The observed coverage > 1 is the visible symptom. The silent secondary effect is that precision under normalization='cafa' uses metrics['n'] as its denominator (normalize(), line 569), so precision is under-divided, tightened by the same factor. On the 220→230 PROTEA benchmark this drags PK Fmax from its true value down by 30–40 %.

Decision¶

cafaeval-protea (fork commit cec8ccd) applies a one-line semantic fix inside compute_confusion_matrix_exclude_sparse:

# Restrict the row count to proteins that still have ≥1 GT annotation
# in TOI after the per-protein exclude mask. Without this, `n` counts
# proteins whose TOI annotations were all already known in t0, while
# the denominator `ne` drops them, producing coverage > 1.
eligible_rows = (
    (gt_sub != 0) & toi_mask[None, :] & (~excluded_mask)
).any(axis=1)

metrics[:, 0] = ((pred_at_tau > 0) & eligible_rows[:, None]).sum(axis=0)

The patch runs in numpy (bool mask broadcast + a sum), so it is bounded in cost by O(n_prot × n_terms), the same complexity as the sibling mask lines it mirrors (lines 266 and 273). No allocation changes, no new dependencies.

The NK/LK kernel path (compute_confusion_matrix_sparse) is not touched because it has no exclusion concept: proteins_with_gt already matches ne by construction, and coverage is bounded by [0, 1] without any extra masking.

Why this was not caught by the fork’s parity tests¶

The parity tests in tests/diff/test_oracle_parity.py compare the fork’s output against a frozen pickle of the upstream evaluator run on the same corpora.
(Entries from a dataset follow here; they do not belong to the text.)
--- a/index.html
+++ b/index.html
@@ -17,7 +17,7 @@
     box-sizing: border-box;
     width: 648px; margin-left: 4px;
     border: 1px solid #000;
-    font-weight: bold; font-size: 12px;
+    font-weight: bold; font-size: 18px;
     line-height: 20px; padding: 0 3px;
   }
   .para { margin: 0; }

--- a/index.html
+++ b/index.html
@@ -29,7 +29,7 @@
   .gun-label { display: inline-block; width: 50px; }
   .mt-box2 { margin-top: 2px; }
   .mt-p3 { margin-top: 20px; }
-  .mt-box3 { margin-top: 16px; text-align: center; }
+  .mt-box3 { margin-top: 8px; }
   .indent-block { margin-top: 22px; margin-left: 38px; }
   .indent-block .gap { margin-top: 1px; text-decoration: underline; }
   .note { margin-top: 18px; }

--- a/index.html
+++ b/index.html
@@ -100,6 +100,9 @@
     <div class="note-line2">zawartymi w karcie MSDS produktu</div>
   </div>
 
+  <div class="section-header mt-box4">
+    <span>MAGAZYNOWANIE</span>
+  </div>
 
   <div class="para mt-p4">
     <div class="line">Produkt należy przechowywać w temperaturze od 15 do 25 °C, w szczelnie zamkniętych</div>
They enforce bit-/ULP-exact equality across every column (including n and cov), so any semantic correction in the PK branch will look like a regression.

To keep the parity gate honest, the fix is accompanied by two changes in the test suite:

tests/test_pk_coverage_bug.py: a positive regression gate with a synthetic three-protein PK scenario. One of the proteins has all its GT annotations pre-excluded. The test asserts that metrics['n'] ≤ ne and that TP/FP/FN/recall are unaffected. This test fails if the fix is ever reverted.
tests/diff/test_oracle_parity.py: a _maybe_xfail_pk() helper xfails the PK variants of the oracle parity with a documented reason. The NK/LK variants continue to enforce bit-exact parity with upstream. The xfail is intentional and load-bearing: it records the fact that the fork has deliberately diverged from upstream on PK semantics, not because of a numerical drift.

Consequences¶

The sections below document the measured impact and operational steps required after applying the fix.
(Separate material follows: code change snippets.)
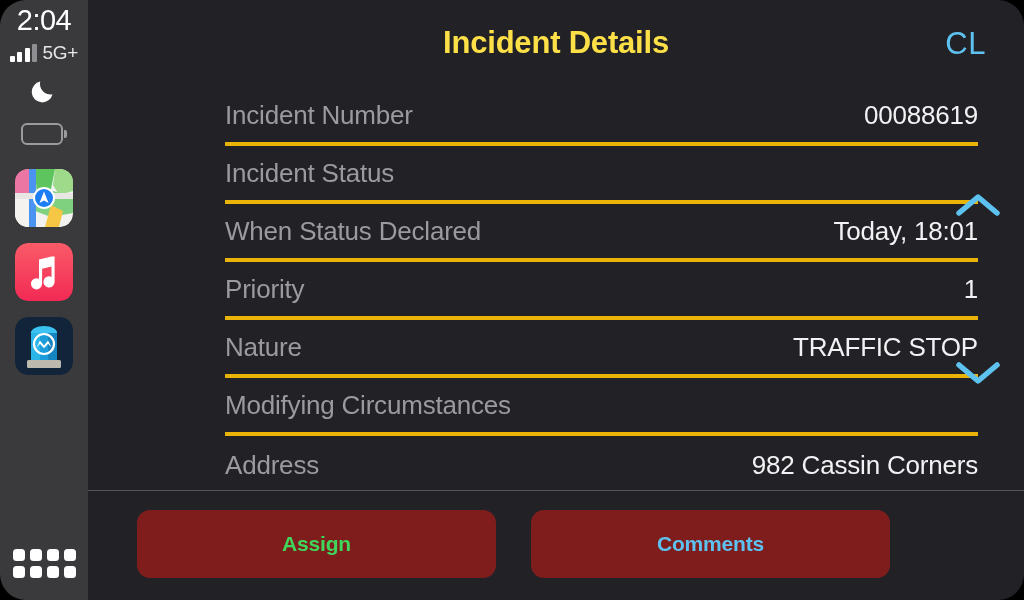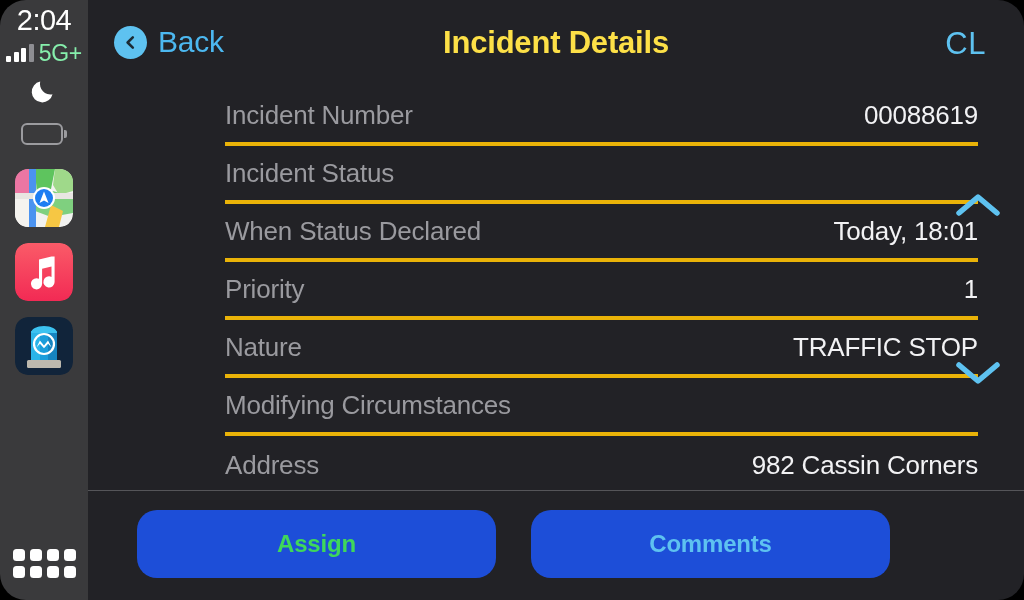--- a/index.html
+++ b/index.html
@@ -44,7 +44,7 @@
   .bar.b3 { height:14px; }
   .bar.b4 { height:18px; background:#8e8e93; }
   .net-label {
-    font-size:23px; color:#86efac; line-height:18px;
+    font-size:19px; color:#e5e5e5; line-height:18px;
     letter-spacing:-0.3px;
   }
 

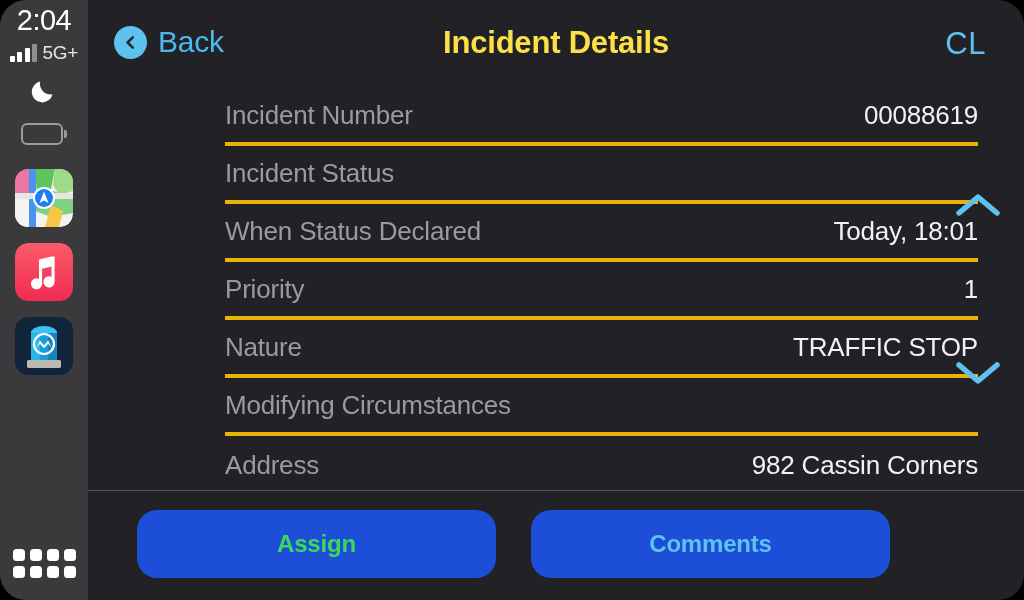--- a/index.html
+++ b/index.html
@@ -276,14 +276,6 @@
 
     <div id="header">
 
-      <div id="back-btn">
-        <span class="back-circle">
-          <svg width="17" height="17" viewBox="0 0 17 17">
-            <path d="M10.8 3.4L5.6 8.5l5.2 5.1" fill="none" stroke="#1c2b34" stroke-width="2.6" stroke-linecap="round" stroke-linejoin="round"></path>
-          </svg>
-        </span>
-        <span class="back-label">Back</span>
-      </div>
 
       <div id="page-title">Incident Details</div>
 

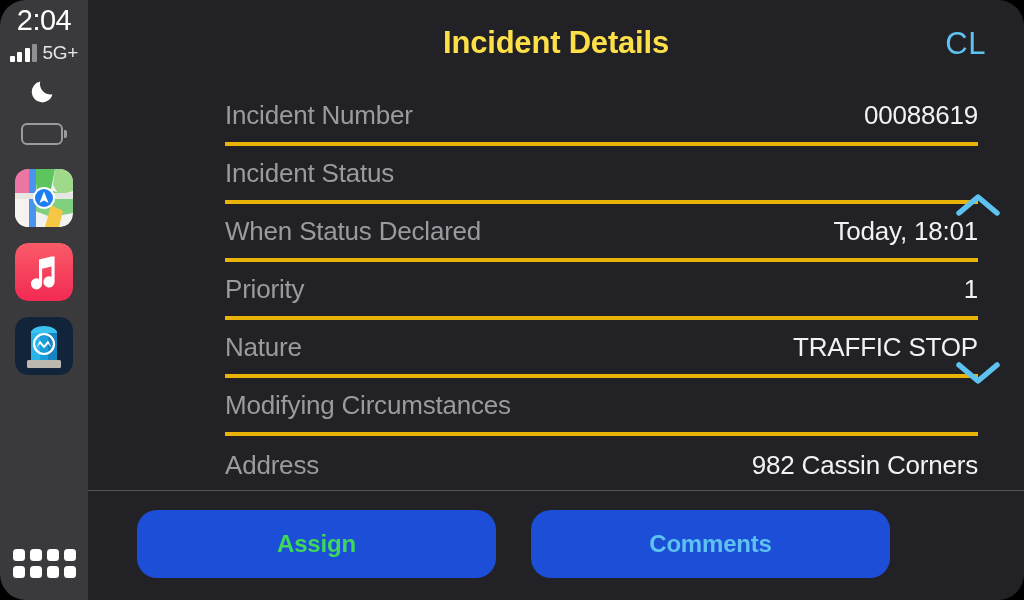--- a/index.html
+++ b/index.html
@@ -173,12 +173,12 @@
   }
   .action-btn {
     flex:1;
-    background:#1d4ed8;
-    border-radius:20px;
+    background:#7f1d1d;
+    border-radius:13px;
     border:none;
     display:flex; align-items:center; justify-content:center;
     font-family:"Liberation Sans", sans-serif;
-    font-size:24px; font-weight:700;
+    font-size:21px; font-weight:700;
     letter-spacing:-0.2px;
     cursor:pointer;
   }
Effect on the PROTEA 220→230 benchmark¶

After re-running the 15 PK evaluations under the patched fork:

Cell	Fmax (before)	Fmax (after)	Δ
PK BPO	0.130	0.198	+0.068
PK CCO	0.301	0.366	+0.065
PK MFO	0.210	0.291	+0.081
PK BPO coverage	1.94	0.97	−0.97
PK BPO precision	0.088	0.157	+0.069

NK and LK cells are unchanged within float noise. The thesis PK metrics reported hereafter reflect the corrected computation.

Operational implication¶

cafaeval-protea is installed in PROTEA via a file:// path dependency. After pulling a new fork commit, the venv must be force- reinstalled:
```
pip install --force-reinstall --no-deps /path/to/cafaeval-protea
```
because poetry install treats the local path as satisfied once the lockfile hash matches. A plain poetry install will silently leave the old module in site-packages/.
Every live worker-evaluations process holds the cafaeval module in memory. Reinstalling the package does not hot-patch running workers; they must be restarted to pick up the fix:
```
systemctl --user restart protea-worker-evaluations
```
EvaluationResult rows persisted before the fix carry the buggy cov / precision values and must be discarded (DELETE via /annotations/evaluation-sets/{id}/results/{rid}; the endpoint cascades to MinIO artifacts). The launcher re-fires new runs automatically for any prediction_set that loses its eval.

We should push this fix upstream¶

The bug exists verbatim in claradepaolis/CAFA-evaluator-PK and, as far as we can tell, has never been flagged in an issue. The fix is small, semantically justified, and strictly improves correctness for every downstream user of the PK branch. An upstream report with the minimal reproducer from tests/test_pk_coverage_bug.py is pending.